PCC instance VM flapping between states

book

Article ID: 294271

calendar_today

Updated On:

Products

VMware Tanzu Gemfire

Issue/Introduction

Symptoms:
During a PCC deployment, it can be observed that the server VMs (specifically the gemfire-server job) will toggle between failing, starting, and running states. 

In addition, the logs directory for the GemFire server will have hundreds of log files of less than 100 KB in size.
Note: Generally log files will be in order of MBs.

Environment


Cause

This is due to a bug in GemFire which is fixed in higher versions of GemFire.

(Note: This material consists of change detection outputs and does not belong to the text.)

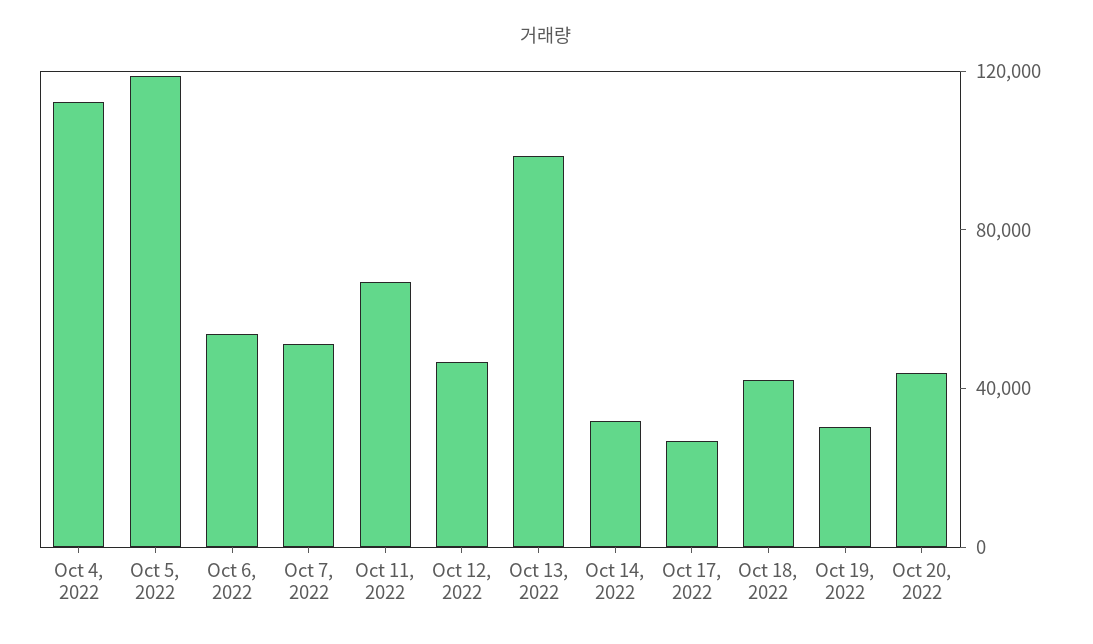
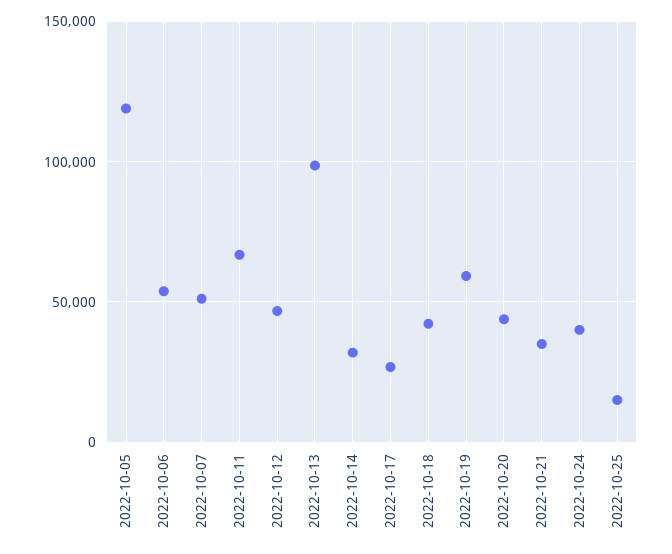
Oct 4, 2022: 110000 -> none
Oct 19, 2022: 30000 -> 60000
2022-10-21: none -> 35000
2022-10-24: none -> 40000
2022-10-25: none -> 15000

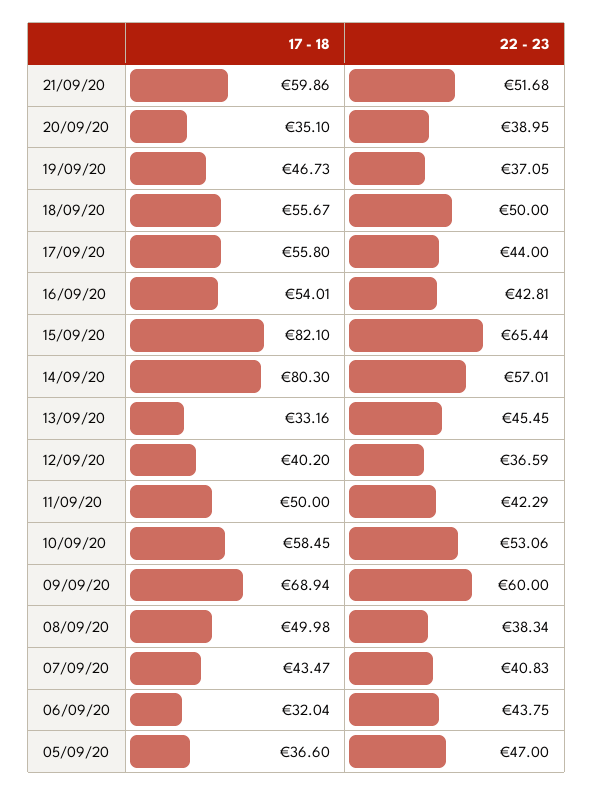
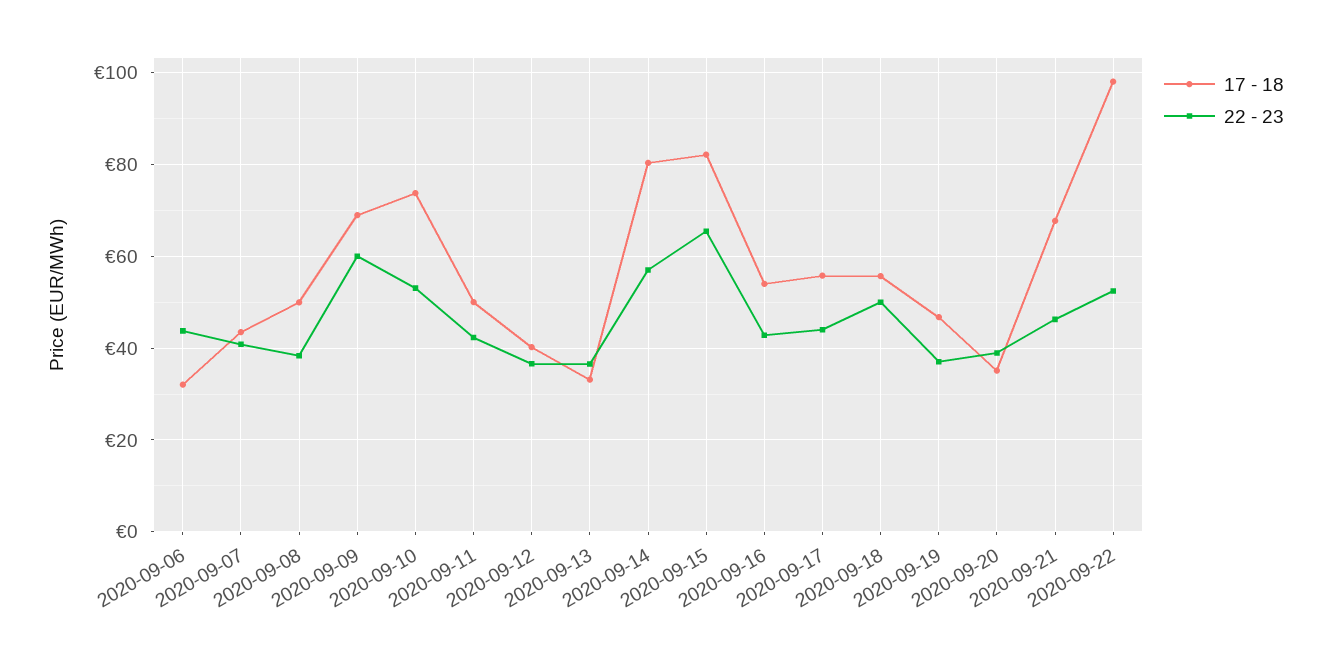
17 - 18, 21/09/20: 59.86 -> 68
22 - 23, 21/09/20: 51.68 -> 46
22 - 23, 13/09/20: 45.45 -> 36
17 - 18, 10/09/20: 58.45 -> 74
17 - 18, 05/09/20: 36.6 -> none
22 - 23, 05/09/20: 47 -> none
17 - 18, 2020-09-22: none -> 98
22 - 23, 2020-09-22: none -> 52

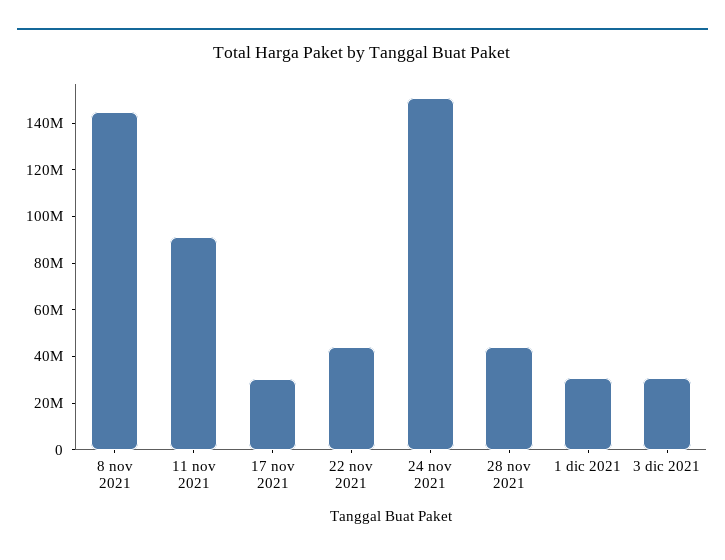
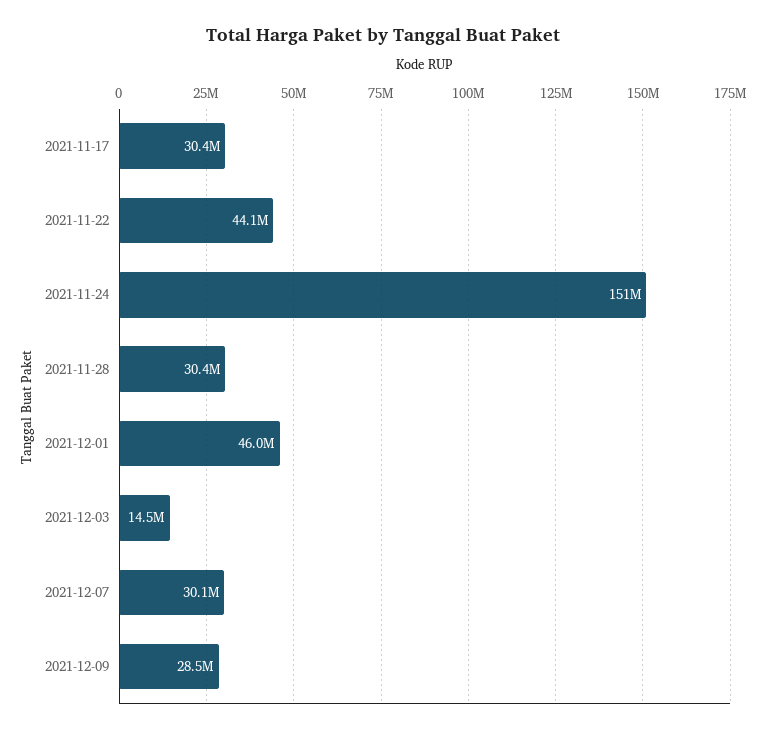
8 nov 2021: 145000000 -> none
11 nov 2021: 90000000 -> none
28 nov 2021: 45000000 -> 30400000
1 dic 2021: 30000000 -> 46000000
3 dic 2021: 30000000 -> 14500000
2021-12-07: none -> 30100000
2021-12-09: none -> 28500000

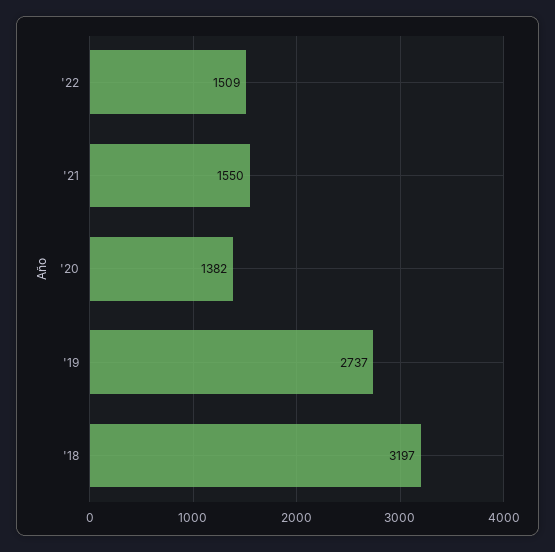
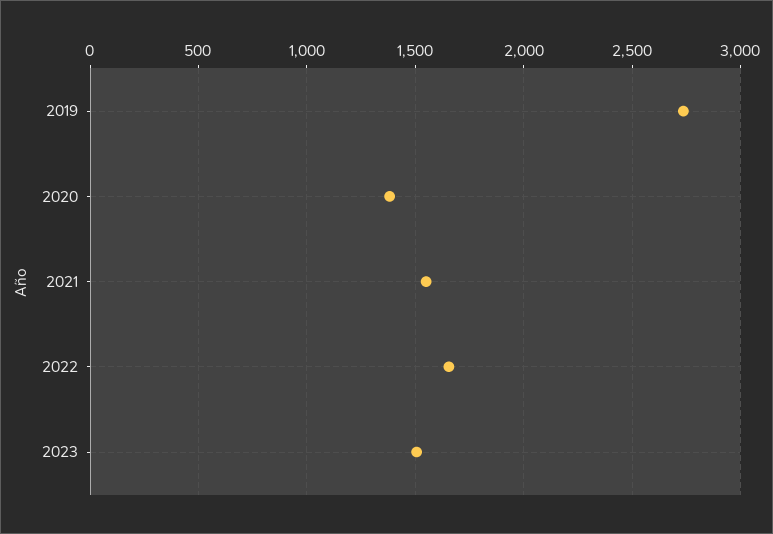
'22: 1509 -> 1650
'18: 3197 -> none
2023: none -> 1500

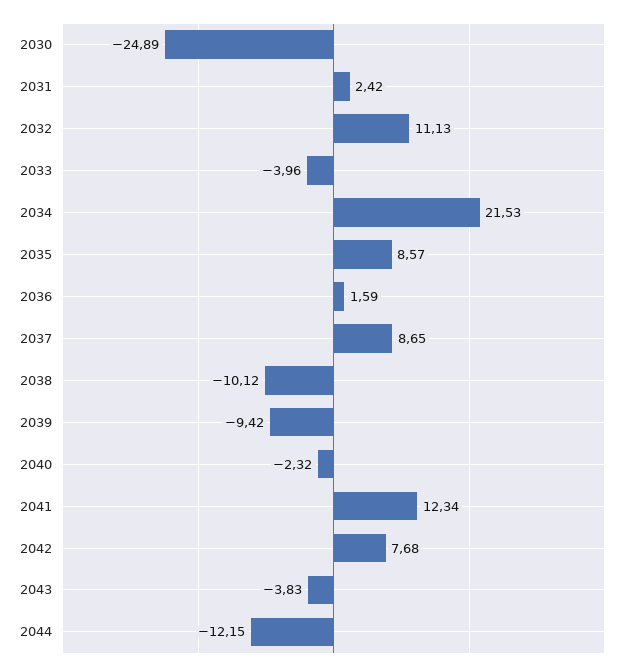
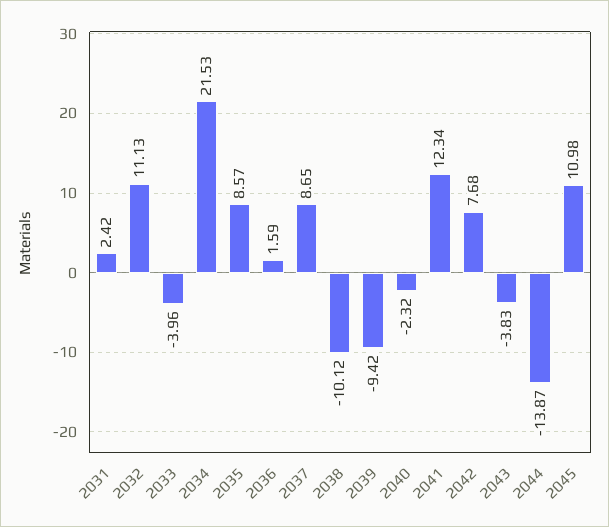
2030: -24.89 -> none
2044: -12.15 -> -13.87
2045: none -> 10.98

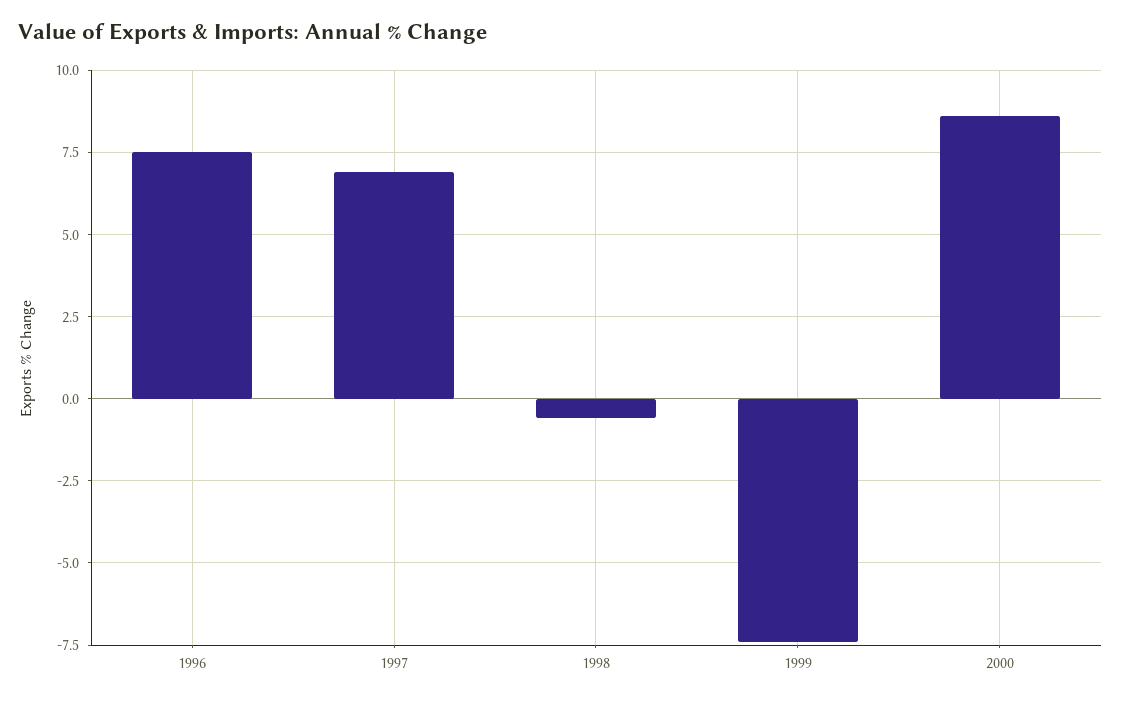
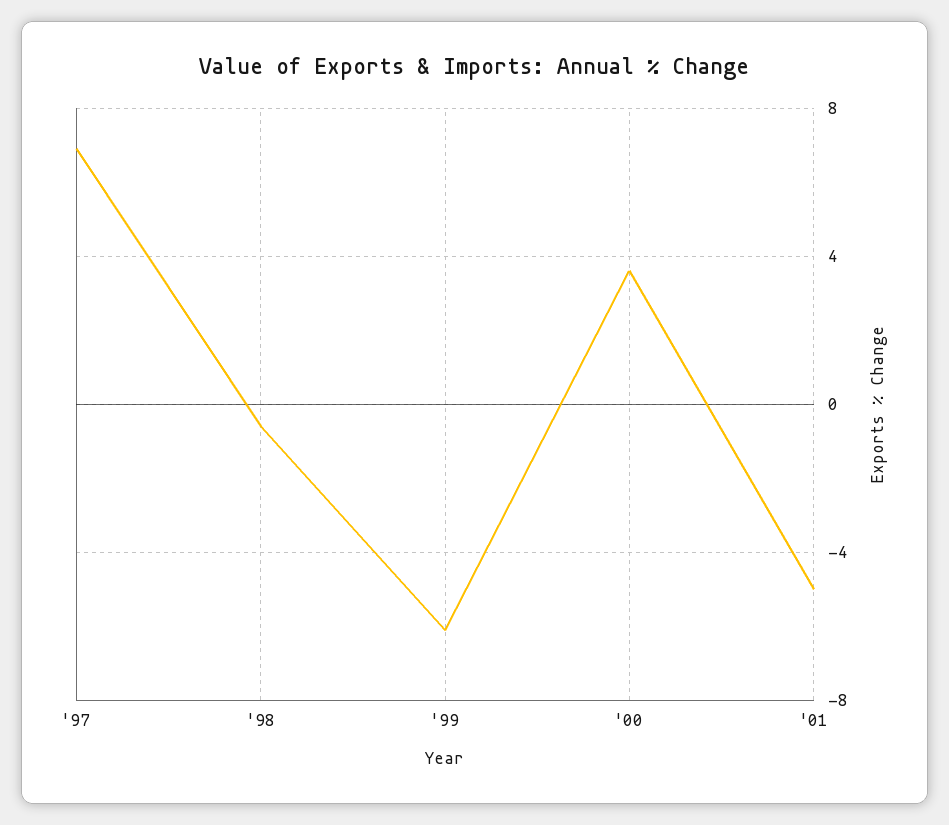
1996: 7.5 -> none
1999: -7.5 -> -6
2000: 8.5 -> 3.5
'01: none -> -5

In GemFire, locators hold cluster configuration details. When GemFire server processes join the cluster, they send a request to locators for cluster configuration.

Due to infrastructure issues, such a power outage, the locators might get into a bad state, causing them not respond to cluster configuration requests by the servers. As a result, the servers will enter an infinite restart (reconnect) mode.

With every reconnect, GemFire servers will create a new log file. Hence, you see might lot (hundreds) of logs files under /var/vcap/sys/log/gemfire-server/gemfire on the server VMs.

Resolution

Although the gemfire-locator job on locator VMs will appear to be running consistently and gemfire-server jobs will appear to be switching between starting, running and failing, you don't need to touch the GemFire servers.

The get around this problem we need to monit stop all the gemfire-locator jobs on the locator VMs and start them one by one.
Note: This does not mean you can use monit restart. At some point, it is required that none of the gemfire-locator jobs are running. 

Follow the below instructions:

1. Stop the gemfire-locator jobs on each locator VM. You can reference each locator using 0 based index. For example, locator/0, locator/1 etc. 
bosh -e ENV -d DEPLOYMENT ssh locator/0 
sudo su
monit stop gemfire-locator
2. Verify that all the gemfire-locator jobs in all locator VMs are actually stoped by running bosh -e ENV -d DEPLOYMENT instances --ps. All the gemfire-locator jobs should be in stopped state.

3. Now start the gemfire-locator jobs on each locator VM. 
bosh -e ENV -d DEPLOYMENT ssh locator/0 
sudo su
monit start gemfire-locator
After the above commands are executed, the flapping of gemfire-servers should now stop and the servers should be in running state. Execute the command, watch bosh -e ENV -d DEPLOYMENT instances --ps for a minute to make sure gemfire-server jobs are not switching states.